One supposes that there was no discussion that night or in the ensuing days about how four years of legislative obstruction might further the financial uncertainty and insecurity of the American middle- and working-classes, not to mention America’s poor. Or, about how it might dash the retirement dreams of hundreds of thousands of fifty-somethings as well as the career dreams of hundreds of thousands of twenty-somethings.
But a discussion of that supposition is perhaps for another day. Or, more probably, given that Republicans and their minions have not, in the past six years, either introduced or supported a single piece of legislation directed at helping anyone other than the wealthiest of the wealthy, not.
In the six years since their plotting began, the Republican Clown Show in the U.S. House and the GOP Caucus in the U.S. Senate have meticulously followed every detail of the plan, including the addition made by Jim DeMint---by then having resigned his Senate seat in order to transition the Heritage Foundation from a sometimes respectable conservative “think-tank” into a purely political mouthpiece for far-right elements and big-money interests of the Republican Party---in the run-up to the presidential election of 2012, when he sent every congressional Republican a letter advising him/her to “investigate and litigate, but don’t legislate.” In other words, don’t allow the country to do anything other than tread water but cover your malfeasance with a flurry of headline-grabbing “investigations” of phony “scandals.”

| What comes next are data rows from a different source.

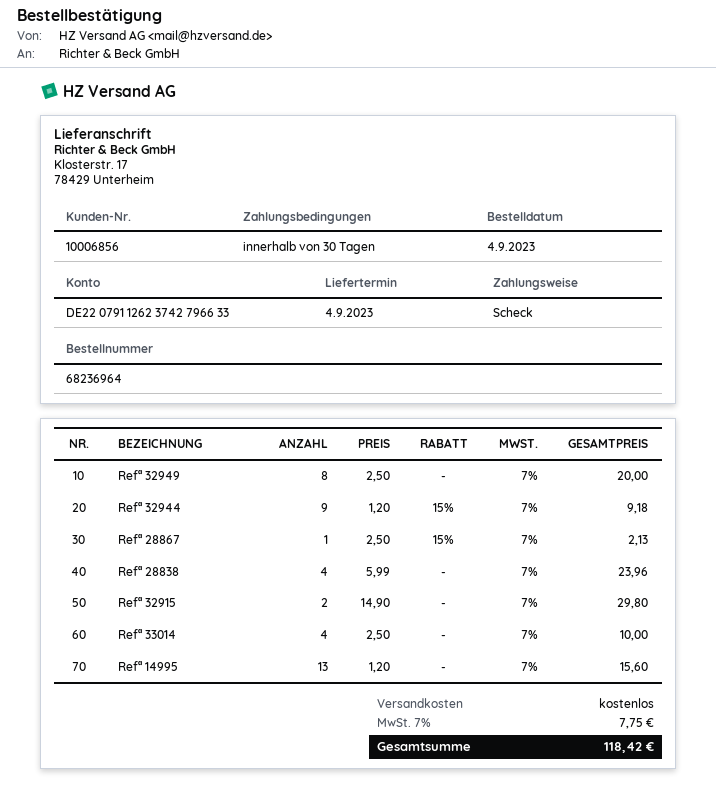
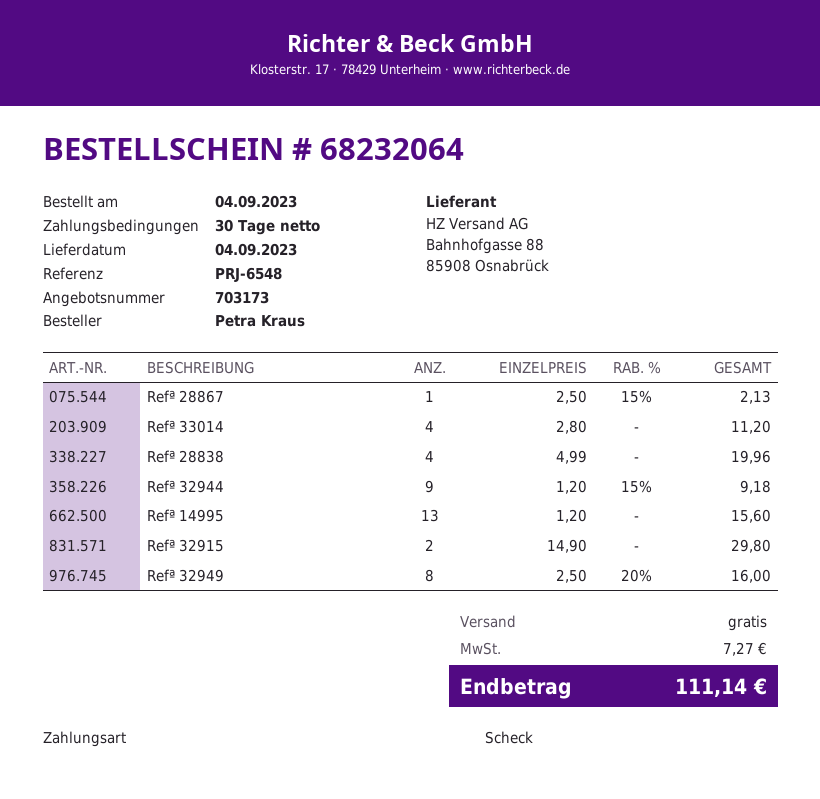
order number: 68236964 -> 68232064
Refª 32949: 8 x 2.50 = 20.00 -> 8 x 2.50 - 20% = 16.00
Refª 28838: 4 x 5.99 = 23.96 -> 4 x 4.99 = 19.96
Refª 33014: 4 x 2.50 = 10.00 -> 4 x 2.80 = 11.20
tax: 7.75 -> 7.27
total: 118.42 -> 111.14

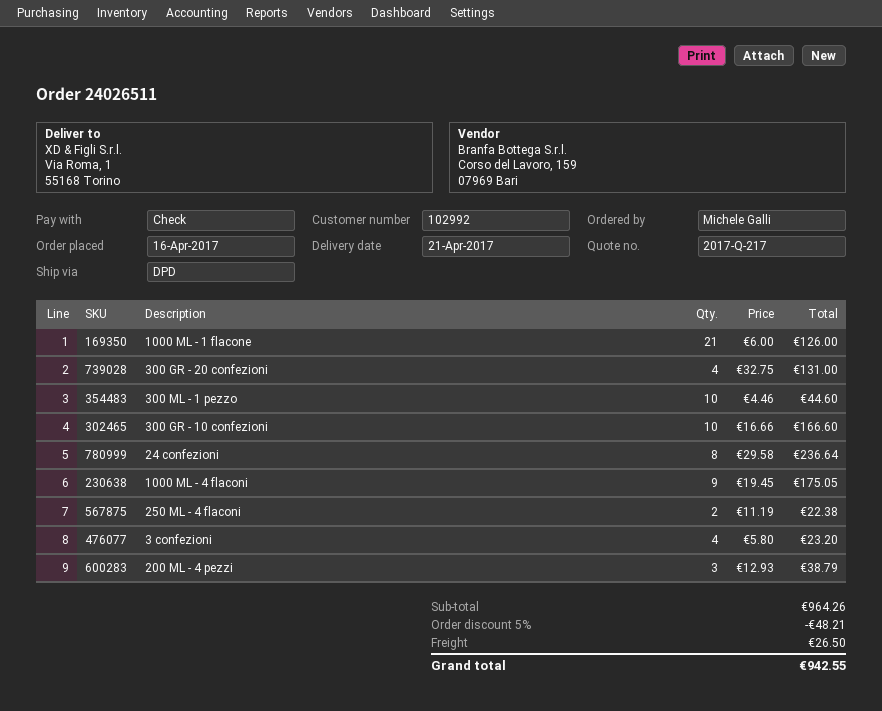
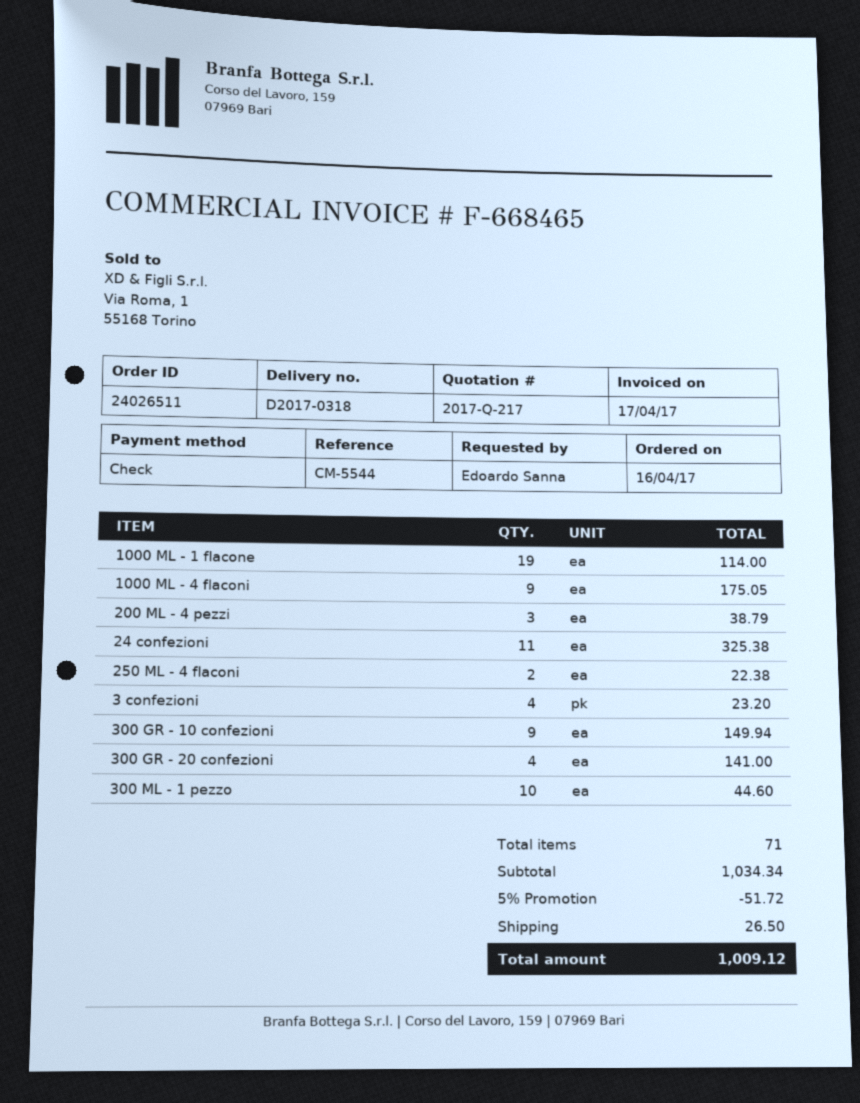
ordered by: Michele Galli -> Edoardo Sanna
1000 ML - 1 flacone: 21 for 126.00 -> 19 for 114.00
300 GR - 20 confezioni: 4 for 131.00 -> 4 for 141.00
300 GR - 10 confezioni: 10 for 166.60 -> 9 for 149.94
24 confezioni: 8 for 236.64 -> 11 for 325.38
subtotal: 964.26 -> 1034.34
discount: 5% = 48.21 -> 5% = 51.72
total: 942.55 -> 1009.12

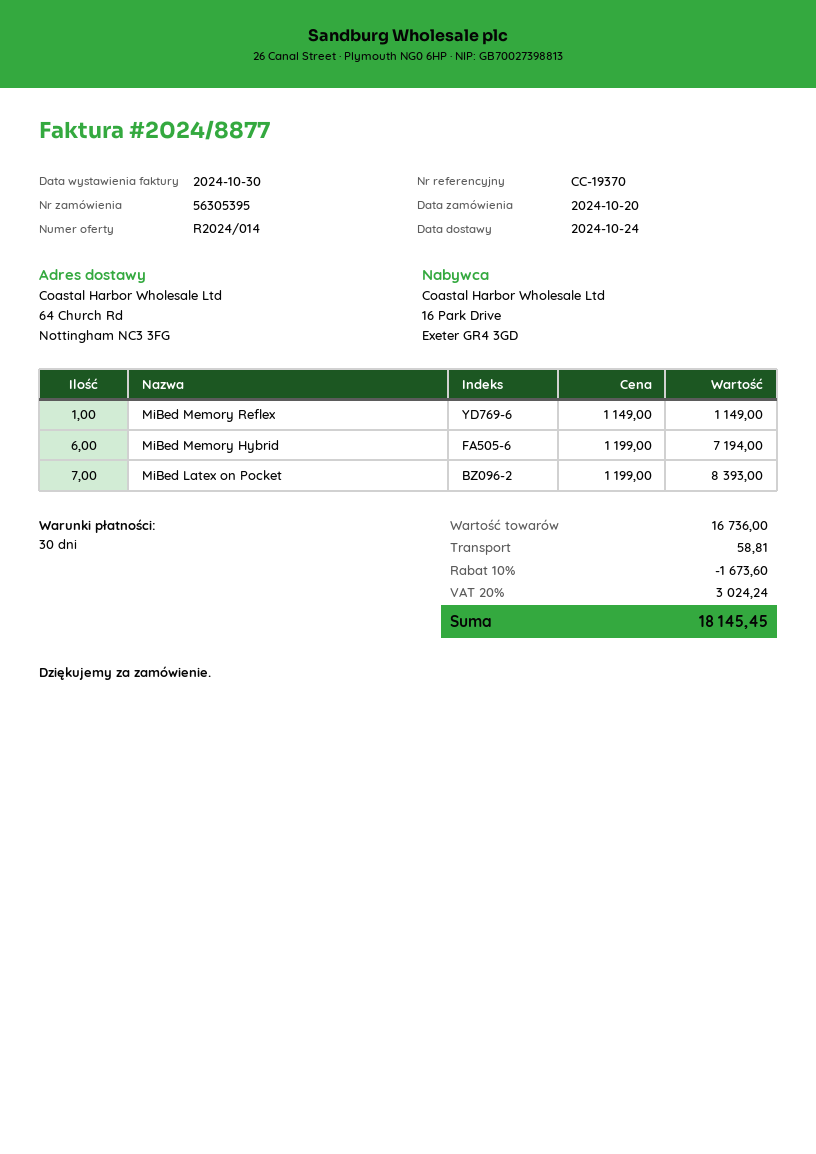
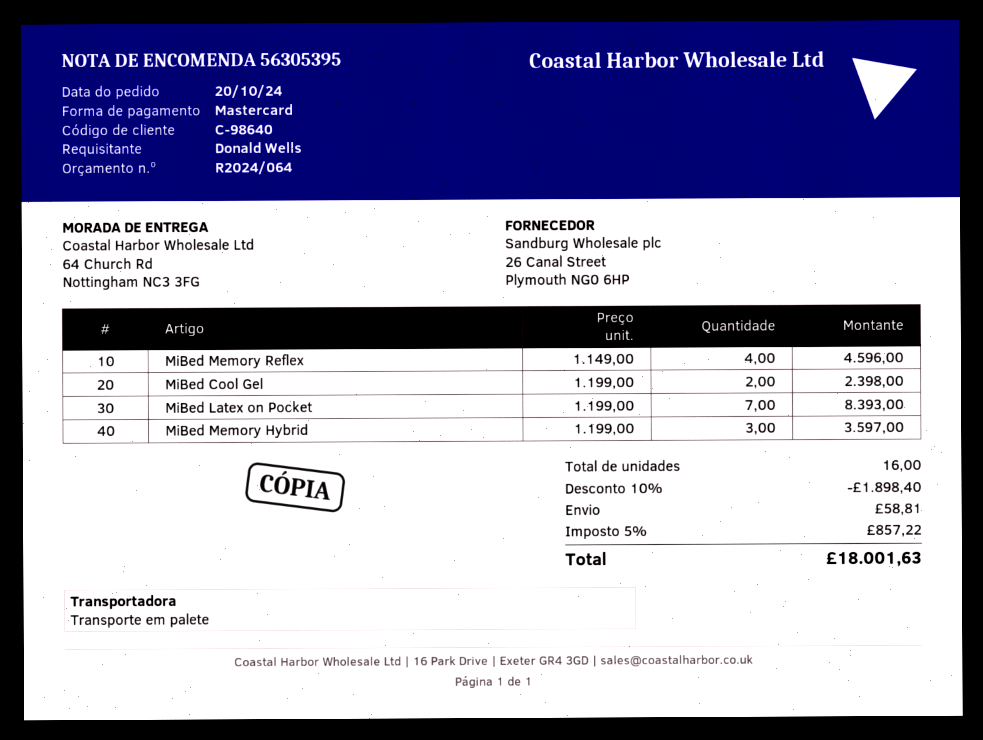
quote number: R2024/014 -> R2024/064
MiBed Memory Reflex: 1 x 1149.00 = 1149.00 -> 4 x 1149.00 = 4596.00
MiBed Memory Hybrid: 6 x 1199.00 = 7194.00 -> 3 x 1199.00 = 3597.00
MiBed Cool Gel: none -> 2 x 1199.00 = 2398.00
discount: 10% = 1673.60 -> 10% = 1898.40
tax: 20% = 3024.24 -> 5% = 857.22
total: 18145.45 -> 18001.63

Thus, while John Boehner and his Clown Show were spending over $55 million of taxpayer funds to vote over 50 times to repeal the Affordable Care Act, they were refusing to allow presidential initiatives intended to spur economic growth and create jobs---the American Jobs Act, the Infrastructure Bank Bill, to name two---to even be discussed in committee, much less brought to the floor for a vote. They were also sending over 300 DOA deregulatory bills (gutting environmental, worker rights, worker safety, and wage guarantee regulations)---most passed on straight, party-line votes---to the Senate and, with straight faces, terming them “economic growth” and “job-creating” bills.
Meanwhile, Mitch McConnell was authoring over 550 filibusters in the Senate. To put that into perspective, consider that Lyndon Johnson, during his six years as Majority Leader of the Senate, faced one filibuster.
McConnell, smilingly taking pride in his obstructionist efforts, began to reference himself as “the guardian of gridlock” and even admitted that the gridlock for which he and his fellow Republicans were responsible was meant to fulfill the goal set by him and other GOP leaders on the night of the president’s first inauguration; i.e., to make him a “one-term president” and/or to deny him any presidential legitimacy.
While spectacularly unsuccessful in their effort to achieve those two goals, it cannot be denied that Boehner, McConnell and their fellow members of the Crazy Caucus were spectacularly successful at using government paralysis to minimize recovery gains for those Americans most hurt by the recession and maximize recovery gains for those wealthy Americans who have actually profited from the economy’s decimation.
Which makes it all the more amazing that, when Republicans sat down to devise their political plan for the 2014 mid-terms, they decided, on the one hand, to proudly take credit for the gridlock/obstruction that prevented the president’s policy proposals from even receiving a hearing in Congress while, on the other hand, blaming the president for the very gridlock/obstruction for which they were proudly taking credit.
Hence, the truth of the lie: Mitch McConnell, John Boehner and the Republican power/money structure swept the 2014 mid-terms by fooling Americans into believing that the president was responsible for the only Republican success of the past six years---bringing the country to a complete halt.